• Task to carry out:
The entries follow. Copy every line in which "margin" appears.

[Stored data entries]
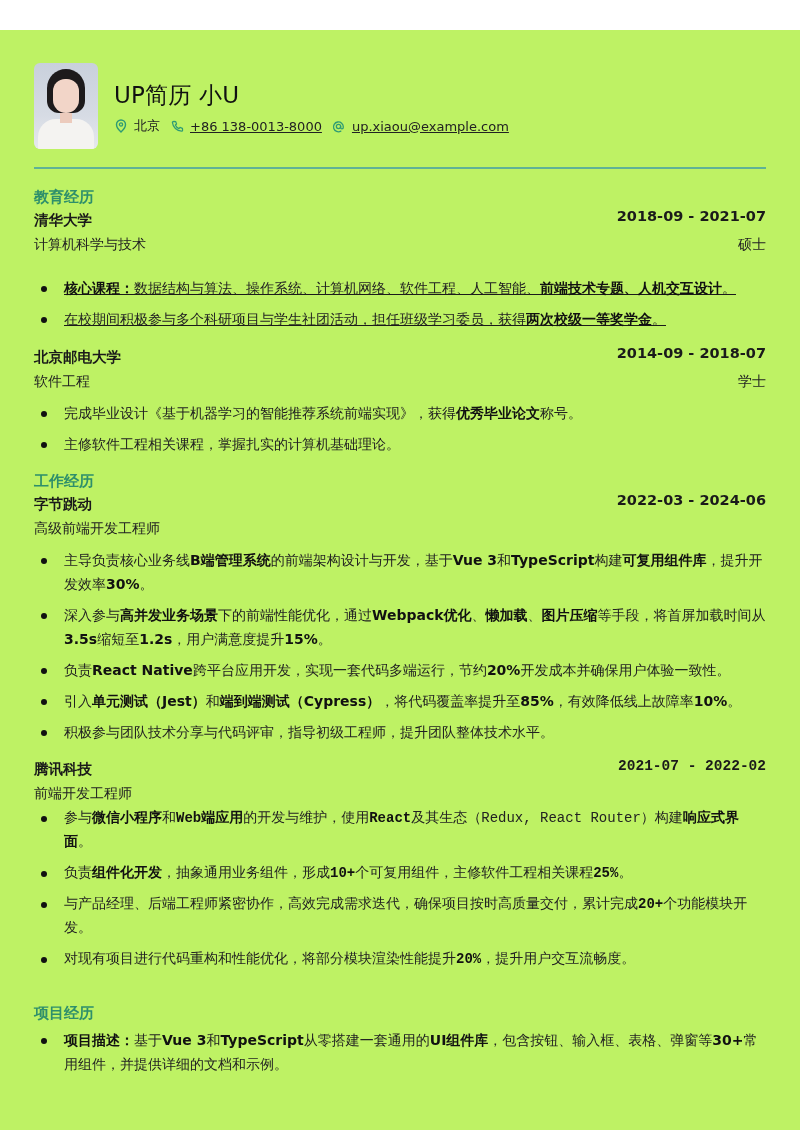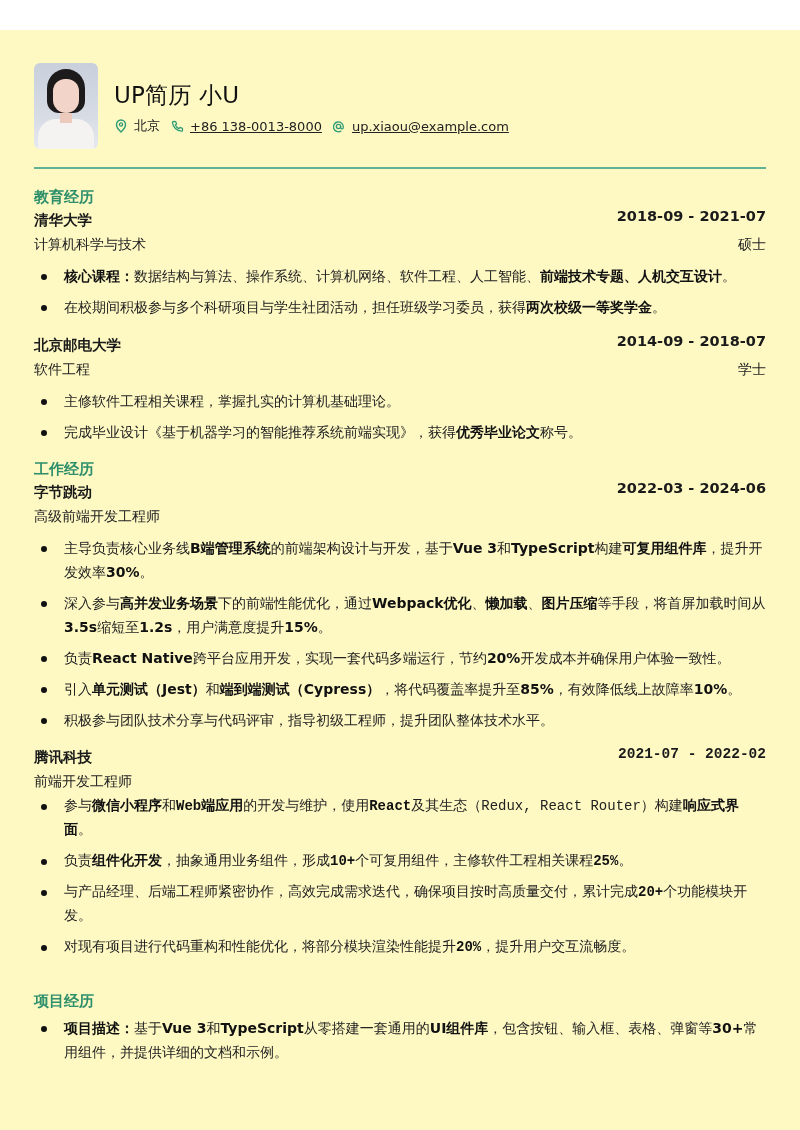--- a/index.html
+++ b/index.html
@@ -4,21 +4,21 @@
   <style>
     html, body { margin: 0; padding: 0; }
     body {
       width: 800px; height: 1130px; overflow: hidden;
       background: #ffffff;
       font-family: "DejaVu Sans", "Liberation Sans", sans-serif;
       color: #1a1a1a;
     }
     .page {
       position: absolute; top: 30px; left: 0; width: 800px; height: 1100px;
-      background: #fef9c3;
+      background: #bef264;
     }
     .content { position: absolute; left: 34px; width: 732px; top: 0; }
     .header { position: relative; height: 138px; }
     .avatar {
       position: absolute; left: 0; top: 33px; width: 64px; height: 86px;
       border-radius: 6px; overflow: hidden;
       background: linear-gradient(180deg, #c9d0dc 0%, #d6dbe4 60%, #e7e9ee 100%);
     }
     .avatar .hair { position:absolute; left:13px; top:6px; width:38px; height:44px; background:#1d1a1c; border-radius:19px 19px 12px 12px; }
     .avatar .face { position:absolute; left:19px; top:16px; width:26px; height:34px; background:#f2d5c8; border-radius:13px 13px 14px 14px; }
@@ -103,38 +103,38 @@
 
       <div>
         <div class="row">
           <span class="org">清华大学</span>
           <span class="date">2018-09 - 2021-07</span>
         </div>
         <div class="row">
           <span class="sub">计算机科学与技术</span>
           <span class="sub">硕士</span>
         </div>
-        <ul class="bul" style="margin-top:8px;">
+        <ul class="bul" style="margin-top:20px;text-decoration:underline;">
             <li><b>核心课程：</b><span>数据结构与算法、操作系统、计算机网络、软件工程、人工智能、</span><b>前端技术专题、人机交互设计</b><span>。</span></li>
             <li><span>在校期间积极参与多个科研项目与学生社团活动，担任班级学习委员，获得</span><b>两次校级一等奖学金</b><span>。</span></li>
           </ul>
       </div>
 
       <div style="margin-top:14px;">
         <div class="row">
           <span class="org">北京邮电大学</span>
           <span class="date">2014-09 - 2018-07</span>
         </div>
         <div class="row">
           <span class="sub">软件工程</span>
           <span class="sub">学士</span>
         </div>
         <ul class="bul" style="margin-top:8px;">
+            <li><span>完成毕业设计《基于机器学习的智能推荐系统前端实现》，获得</span><b>优秀毕业论文</b><span>称号。</span></li>
             <li><span>主修软件工程相关课程，掌握扎实的计算机基础理论。</span></li>
-            <li><span>完成毕业设计《基于机器学习的智能推荐系统前端实现》，获得</span><b>优秀毕业论文</b><span>称号。</span></li>
           </ul>
       </div>
     </div>
 
     <div style="margin-top:14px;">
       <div class="section-title">工作经历</div>
 
       <div>
         <div class="row">
           <span class="org">字节跳动</span>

• Response to this task:
     html, body { margin: 0; padding: 0; }
-        <ul class="bul" style="margin-top:8px;">
+        <ul class="bul" style="margin-top:20px;text-decoration:underline;">
       <div style="margin-top:14px;">
         <ul class="bul" style="margin-top:8px;">
     <div style="margin-top:14px;">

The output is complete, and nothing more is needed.